Indeed, some of the more blimpish elements of the British right believe Ireland, wedded to its low corporate tax rates and east-west trade, would sooner follow its neighbour out of the EU than endure the disruption. Recent polling shows they are likely mistaken: some 80 per cent of Irish voters say they would vote to remain in an EU referendum.

Irexit remains a fringe cause and Bruton believes, post-Brexit, Dublin will have no choice but to align itself more closely with the EU27. “The UK is walking away,” he said. “This shift has been imposed upon us by our neighbour. Ireland will have to do the best it can: any EU without Britain is a more difficult EU for Ireland.” 

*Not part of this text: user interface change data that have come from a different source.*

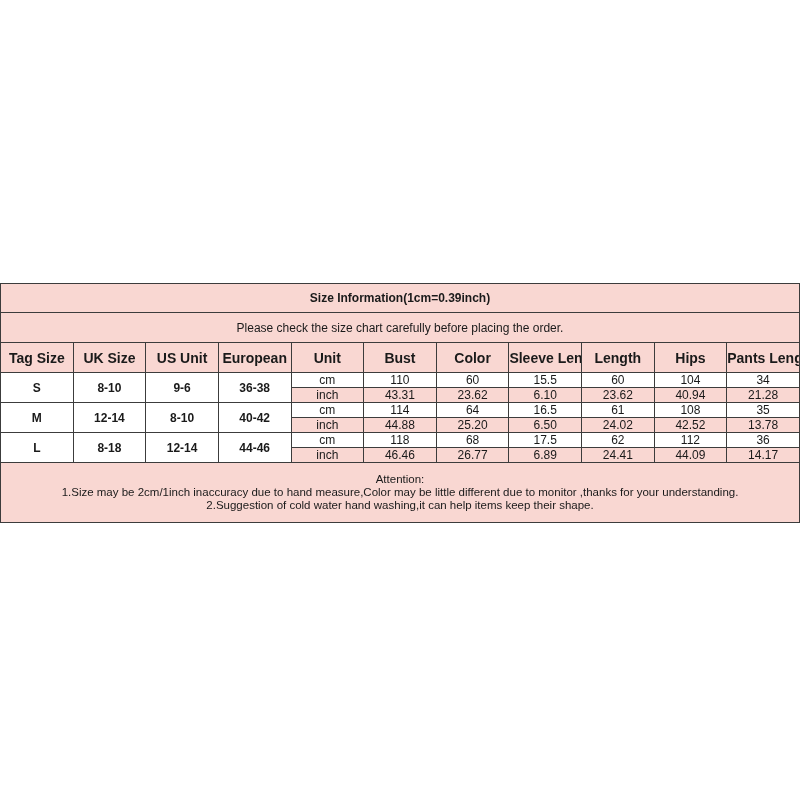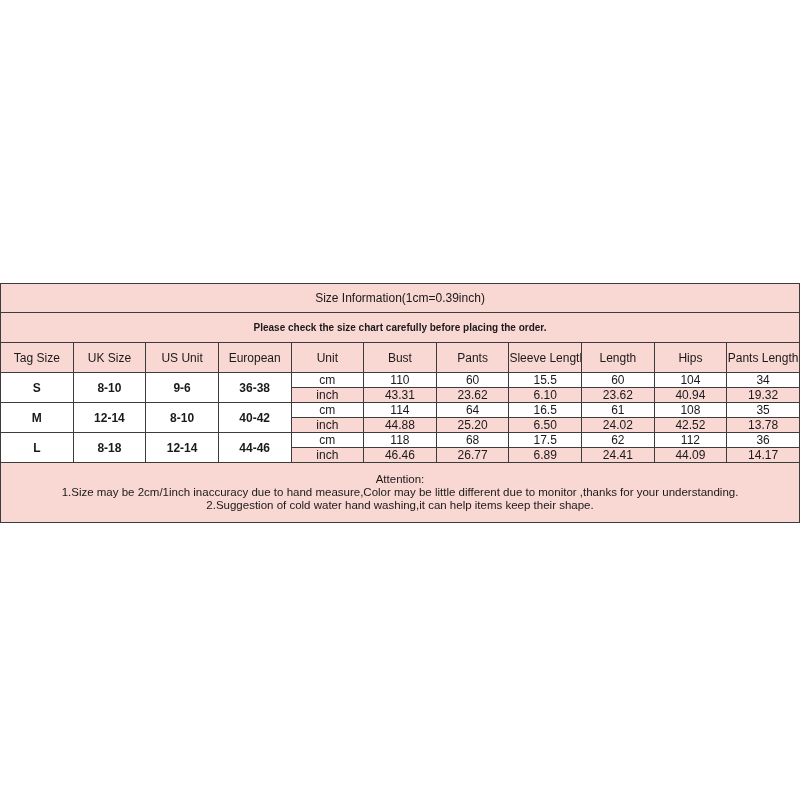--- a/index.html
+++ b/index.html
@@ -33,33 +33,33 @@
     vertical-align: middle;
     overflow: hidden;
     white-space: nowrap;
   }
   .pink { background: #f9d7d2; }
   .white { background: #ffffff; }
 
   .title-cell {
     height: 28px;
     font-size: 12px;
-    font-weight: normal;
+    font-weight: bold;
     vertical-align: bottom;
     padding-bottom: 3px;
   }
   .subtitle-cell {
     height: 29px;
-    font-size: 10px;
-    font-weight: bold;
+    font-size: 12px;
+    font-weight: normal;
   }
   th.col-head {
     height: 29px;
-    font-size: 12px;
-    font-weight: normal;
+    font-size: 14px;
+    font-weight: bold;
   }
   .size-cell {
     font-size: 12px;
     font-weight: bold;
   }
   .val-cell, .unit-cell {
     height: 13px;
     font-size: 12px;
     font-weight: normal;
   }
@@ -103,21 +103,21 @@
         <td colspan="11" class="pink subtitle-cell">Please check the size chart carefully before placing the order.</td>
       </tr>
 
       <tr>
         <th class="pink col-head">Tag Size</th>
         <th class="pink col-head">UK Size</th>
         <th class="pink col-head">US Unit</th>
         <th class="pink col-head">European</th>
         <th class="pink col-head">Unit</th>
         <th class="pink col-head">Bust</th>
-        <th class="pink col-head">Pants</th>
+        <th class="pink col-head">Color</th>
         <th class="pink col-head">Sleeve Length</th>
         <th class="pink col-head">Length</th>
         <th class="pink col-head">Hips</th>
         <th class="pink col-head">Pants Length</th>
       </tr>
 
       <tr>
         <td rowspan="2" class="white size-cell">S</td>
         <td rowspan="2" class="white size-cell">8-10</td>
         <td rowspan="2" class="white size-cell">9-6</td>
@@ -131,21 +131,21 @@
         <td class="white val-cell">34</td>
       </tr>
 
       <tr>
         <td class="pink unit-cell">inch</td>
         <td class="pink val-cell">43.31</td>
         <td class="pink val-cell">23.62</td>
         <td class="pink val-cell">6.10</td>
         <td class="pink val-cell">23.62</td>
         <td class="pink val-cell">40.94</td>
-        <td class="pink val-cell">19.32</td>
+        <td class="pink val-cell">21.28</td>
       </tr>
 
       <tr>
         <td rowspan="2" class="white size-cell">M</td>
         <td rowspan="2" class="white size-cell">12-14</td>
         <td rowspan="2" class="white size-cell">8-10</td>
         <td rowspan="2" class="white size-cell">40-42</td>
         <td class="white unit-cell">cm</td>
         <td class="white val-cell">114</td>
         <td class="white val-cell">64</td>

May, he says, has exacerbated those difficulties. Her appointment of her ally James Brokenshire as secretary of state for Northern Ireland was interpreted as a sign she understood the role’s strategic importance. But Bruton doubts Ireland has figured much in her biggest decisions on Brexit: “I don’t think serious thought was given to this before her conference speech, which insisted on immigration controls and on no jurisdiction for the European Court of Justice. Those two decisions essentially removed the possibility for Ireland and Britain to work together as part of the EEA or customs union – and were not even necessitated by the referendum decision.”

There are several avenues for Britain if it wants to avert the “voluntary injury” it looks set to inflict to Ireland’s economy and its own. One, which Bruton concedes is unlikely, is staying in the single market. He dismisses as “fanciful” the suggestions that Northern Ireland alone could negotiate European Economic Area membership, while a poll on Irish reunification is "only marginally" more likely. 

The other is a variation on the Remoaners’ favourite - a second referendum should Britain look set to crash out on World Trade Organisation terms without a satisfactory deal. “I don’t think a second referendum is going to be accepted by anybody at this stage. It is going to take a number of years,” he said. “I would like to see the negotiation proceed and for the European Union to keep the option of UK membership on 2015 terms on the table. It would be the best available alternative to an agreed outcome.” 

As things stand, however, Bruton is unambiguous. Brexit means the Northern Irish border will change for the worse. “That’s just inherent in the decision the UK electorate was invited to take, and took – or rather, the UK government took in interpreting the referendum.”